Having eaten this traditional dish for decades, I don’t know why it’s taken me so long to learn to cook savoury ‘rice porridge’ aka congee or okaya. In the midst of lockdown I discovered this bowl of comfort is incredibly easy to make.
Chinese or Japanese-style rice porridge
Sometimes the simplest recipes are the tastiest. With time on my hands I unnecessarily complicated things by falling into the black hole of Google trying to find the definitive congee recipe. But even searching the best rice to use lead to total confusion.
You’d think it’d make sense to use short grain white rice for a starchy, savoury porridge. However, according to hundreds of recipes online, you can use almost any kind. Long, short, Jasmine, Basmati, Japanese. You name it, someone will swear by it.
Having been on a Japanese rice bowl kick during lockdown (hands up who panic bought 2 kg of sushi rice), this seemed the obvious one to experiment with.
So I began with okaya aka Japanese congee. Cooked in a ratio of 1 part rice to at least 5 parts liquid, traditionally it’s made with dashi (a stock made from bonito or kelp). I used a tetra pack of fish stock lurking at the back of the pantry for the first attempt and a couple of trusty Marigold vegetarian bouillon cubes second time round. Both were delicious.
All Japanese rice recipes begin with a ritual of soaking the rice for 30 minutes, followed by repeatedly draining and rinsing until the water becomes clear. I think this is to stop the rice sticking together but after cooking numerous batches of okaya, some soaked and rinsed and others not, I couldn’t discern much of a difference.
If making congee or okaya on a stove top, rather than ‘set and forget’ in a slow cooker or Instapot, choose your heaviest, large pot. Add your rinsed rice and stock. Okaya ratios range from 5 – 20 parts stock to rice. This may depend on the variety of ‘Japanese’ rice used and your preferred consistency (more about that later).
Bring the pot to a simmer, cover with a lid and turn down the heat to low. I like to add some thinly sliced root ginger while cooking. The first time you cook using a new brand of rice I suggest stirring every 10 to 15 minutes to begin with to make sure you have enough stock. My rice needed about 7 parts stock to make a loose risotto consistency and 10 to make a soupier version. However, longer grain rice usually needs less stock
Cook for about 90 minutes on low until you have your desired consistency. Stir every so often to make sure it doesn’t dry out, adding more stock as needed.
Everything I’ve read about okaya, like congee, has a huge variation in consistency. Some people prefer a sloppy risotto consistency, while others insist it should be soupy.
The Chinese restaurant congee I order tends to be on the soupy side, while okaya is more solid. I suspect it’s like scrambled eggs, loose or dry depends on what your mum or dad made.

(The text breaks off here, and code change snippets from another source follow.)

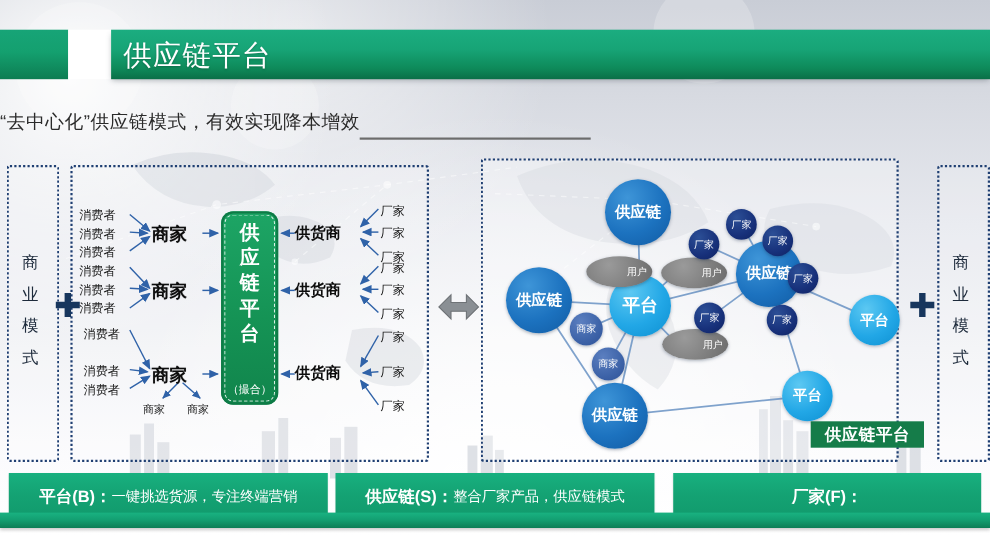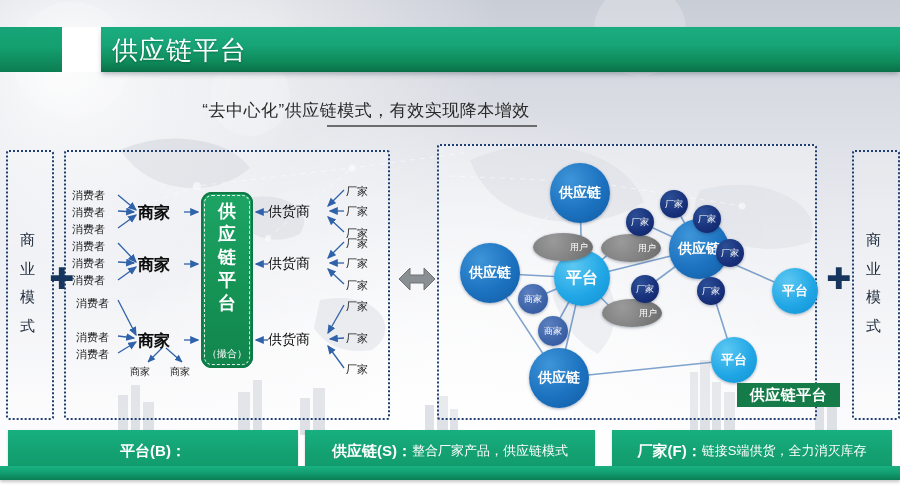--- a/index.html
+++ b/index.html
@@ -39,7 +39,7 @@
 
   
   .subtitle{
-    position:absolute;left:0;top:99px;width:732px;text-align:center;
+    position:absolute;left:0;top:99px;width:732px;text-align:left;
     font-size:17px;color:#2b2b2b;letter-spacing:.5px;
   }
   .sub-underline{

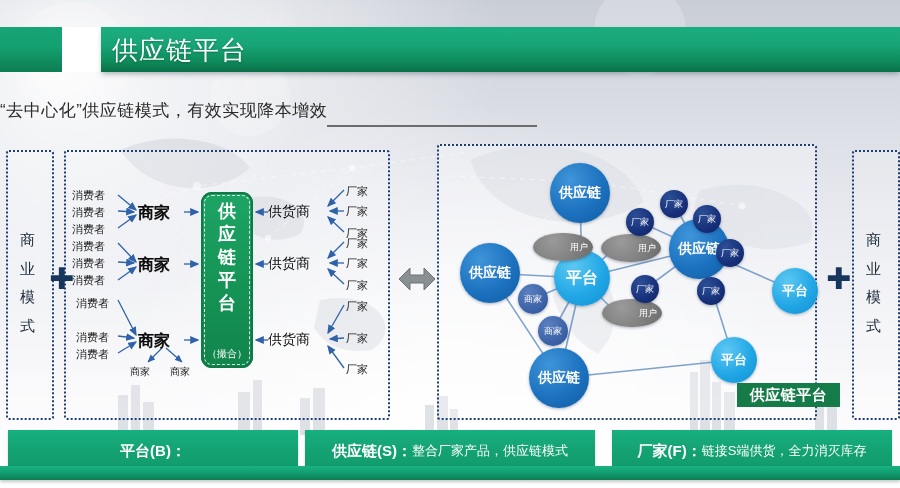--- a/index.html
+++ b/index.html
@@ -77,7 +77,7 @@
     text-shadow:0 0 1px rgba(0,0,0,.3);
   }
   .supplier{
-    position:absolute;font-size:14px;font-weight:normal;color:#0d0d0d;white-space:nowrap;
+    position:absolute;font-size:14px;font-weight:bold;color:#0d0d0d;white-space:nowrap;
   }
   .factory{
     position:absolute;font-size:11px;color:#1a1a1a;white-space:nowrap;

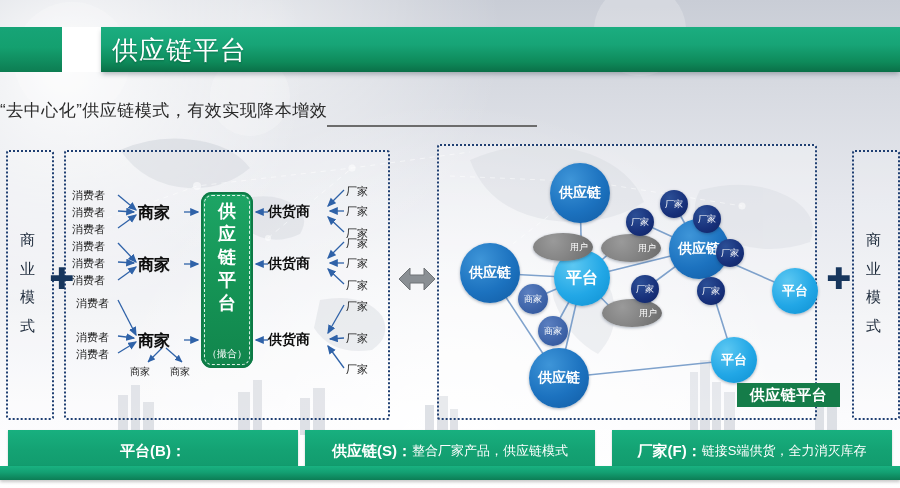--- a/index.html
+++ b/index.html
@@ -376,6 +376,7 @@
 
   <div class="bbar" id="bbar1">
     <span class="bb-key">平台(B)：</span>
+    <span class="bb-val">一键挑选货源，专注终端营销</span>
   </div>
   <div class="bbar" id="bbar2">
     <span class="bb-key">供应链(S)：</span>

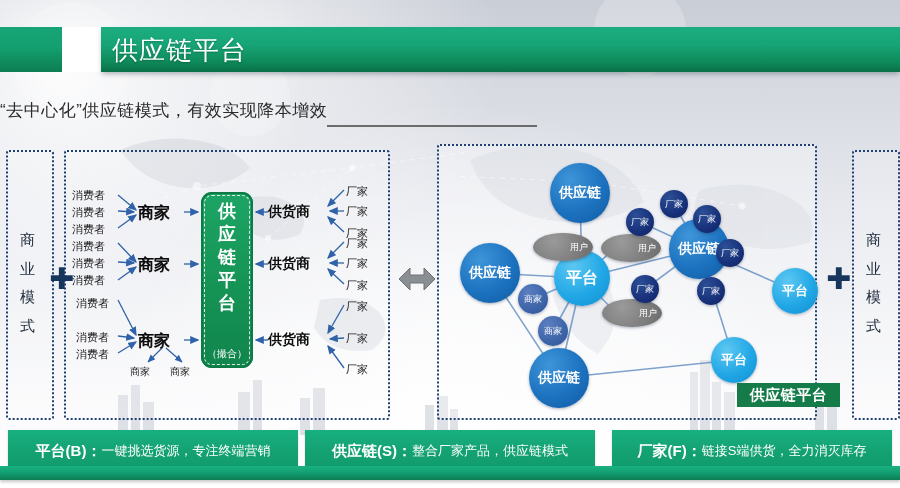--- a/index.html
+++ b/index.html
@@ -384,7 +384,6 @@
   </div>
   <div class="bbar" id="bbar3">
     <span class="bb-key">厂家(F)：</span>
-    <span class="bb-val">链接S端供货，全力消灭库存</span>
   </div>
 
   <div class="bottom-strip"></div>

I actually like it both ways. The wet risotto style can make a satisfying one dish meal. For example, when subbing okaya for steamed rice and served with Japanese inspired toppings Or loose and soupy with just a dash of soy sauce and/or toasted sesame oil, as a medicinal comfort food when feeling under the weather.

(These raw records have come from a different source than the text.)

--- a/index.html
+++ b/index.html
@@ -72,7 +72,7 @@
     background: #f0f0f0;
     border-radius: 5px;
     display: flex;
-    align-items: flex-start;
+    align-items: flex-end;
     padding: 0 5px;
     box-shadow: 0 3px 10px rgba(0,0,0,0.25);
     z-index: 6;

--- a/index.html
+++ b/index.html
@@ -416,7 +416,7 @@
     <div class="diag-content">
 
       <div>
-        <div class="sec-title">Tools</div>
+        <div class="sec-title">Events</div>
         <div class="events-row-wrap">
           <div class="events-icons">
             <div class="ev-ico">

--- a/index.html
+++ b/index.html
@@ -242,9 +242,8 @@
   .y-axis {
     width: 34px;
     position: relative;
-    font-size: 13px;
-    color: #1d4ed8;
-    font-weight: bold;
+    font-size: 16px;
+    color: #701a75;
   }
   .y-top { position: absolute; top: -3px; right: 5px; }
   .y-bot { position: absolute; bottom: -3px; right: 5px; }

If Lockdown 1.0 was a dish mine would be a bowl of steamed rice or okaya, topped with the following goodies: Japanese pickled daikon and ginger, bonito flakes soused in tamari or a little omelette with beaten eggs, mirin and tamari. Plus a sprinkle of furikake and toasted nori.

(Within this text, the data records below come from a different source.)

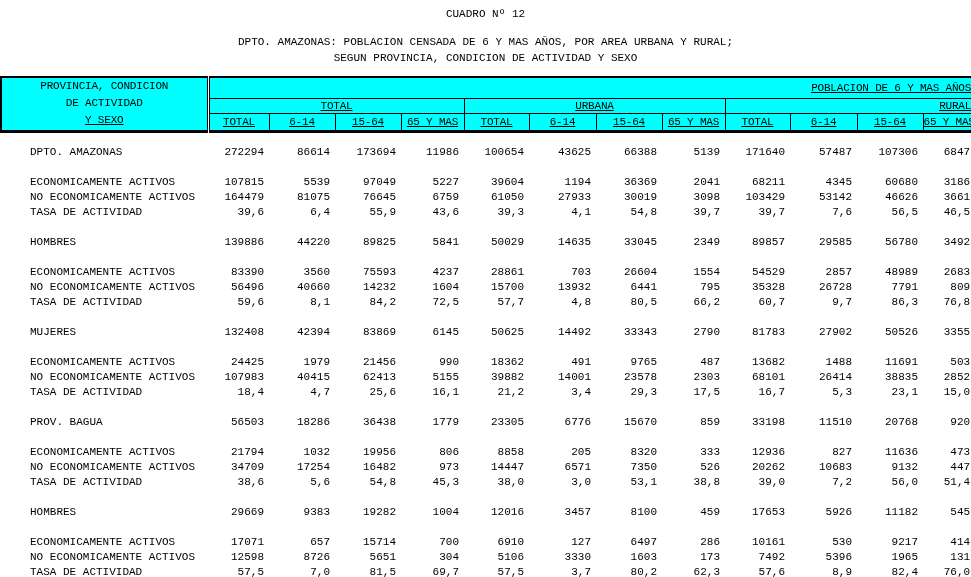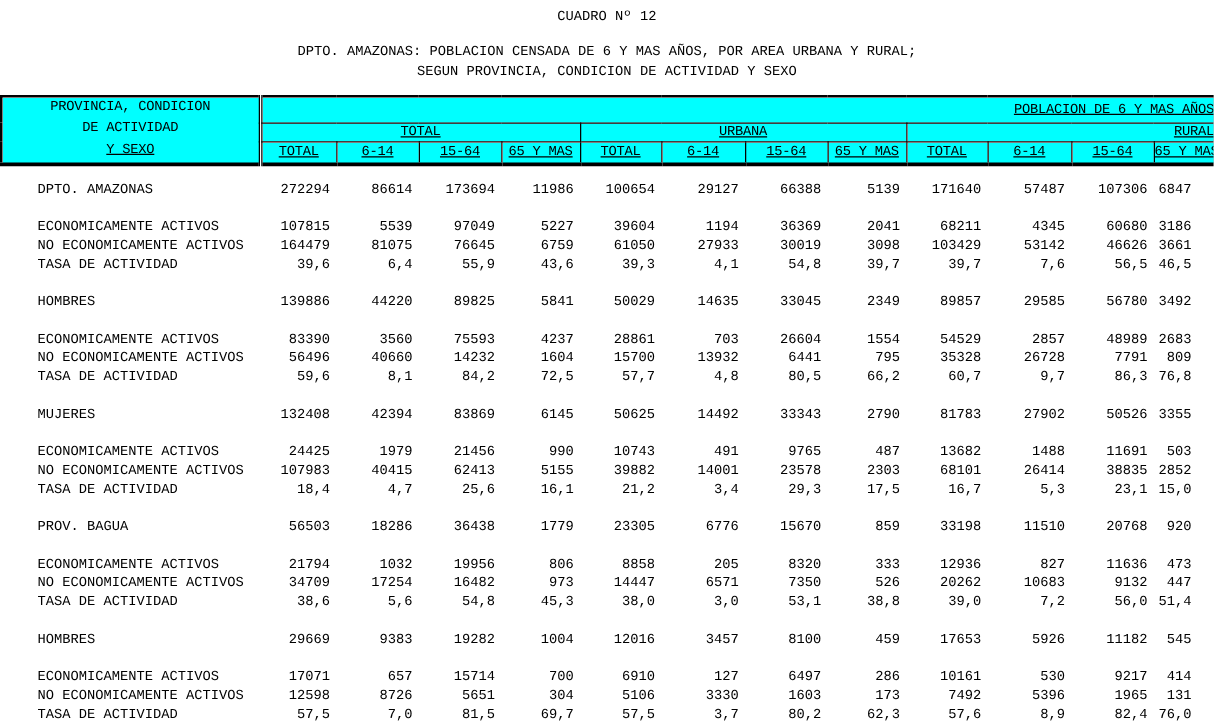--- a/index.html
+++ b/index.html
@@ -136,7 +136,7 @@
           <td class="num">173694</td>
           <td class="num">11986</td>
           <td class="num">100654</td>
-          <td class="num">29127</td>
+          <td class="num">43625</td>
           <td class="num">66388</td>
           <td class="num">5139</td>
           <td class="num">171640</td>

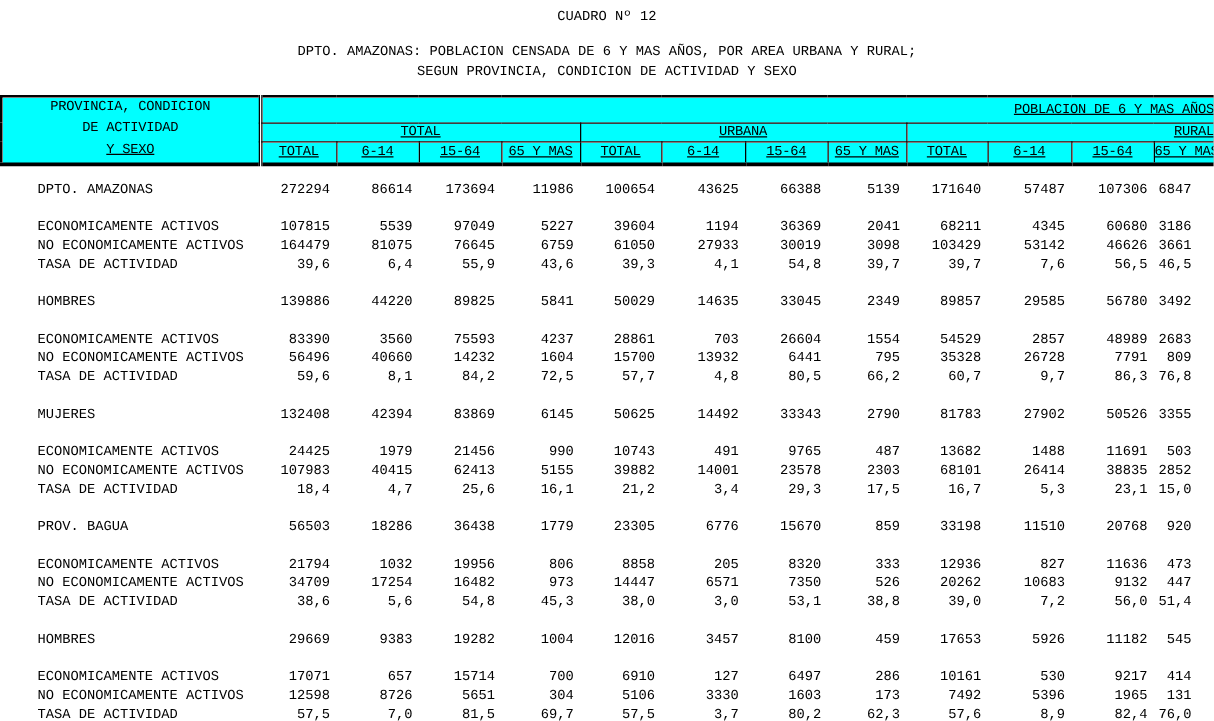--- a/index.html
+++ b/index.html
@@ -65,7 +65,7 @@
   tr.spacer td { height: 15px; }
   td.label { text-align: left; padding-left: 29px; }
   td.num { text-align: right; padding-right: 5px; }
-  td.num.last { padding-right: 19px; }
+  td.num.last { padding-right: 2px; }
   .ind0 { padding-left: 8px; }
   .ind1 { padding-left: 12px; }
   .ind2 { padding-left: 20px; }

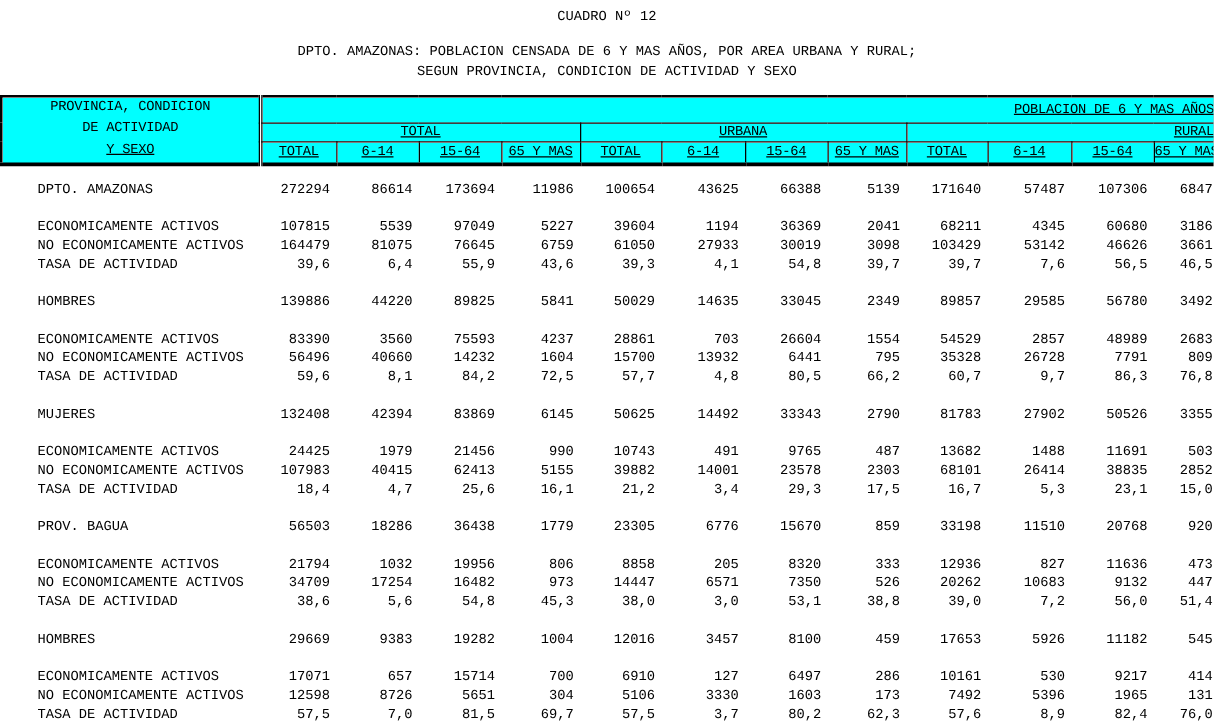--- a/index.html
+++ b/index.html
@@ -285,7 +285,7 @@
           <td class="num">1979</td>
           <td class="num">21456</td>
           <td class="num">990</td>
-          <td class="num">10743</td>
+          <td class="num">18362</td>
           <td class="num">491</td>
           <td class="num">9765</td>
           <td class="num">487</td>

For a vegan Chinese-inspired congee I braised shitake mushrooms, spring onions, ginger and silken tofu in soy and the soaking water from the dried mushrooms.
In restaurants soupy congee is often served with some protein (such as poached chicken or fish), sesame oil and a few slices of the green tops of spring onions. A good way to repurpose leftovers or tempt a convalescent palate.
How do you like your savoury rice porridge?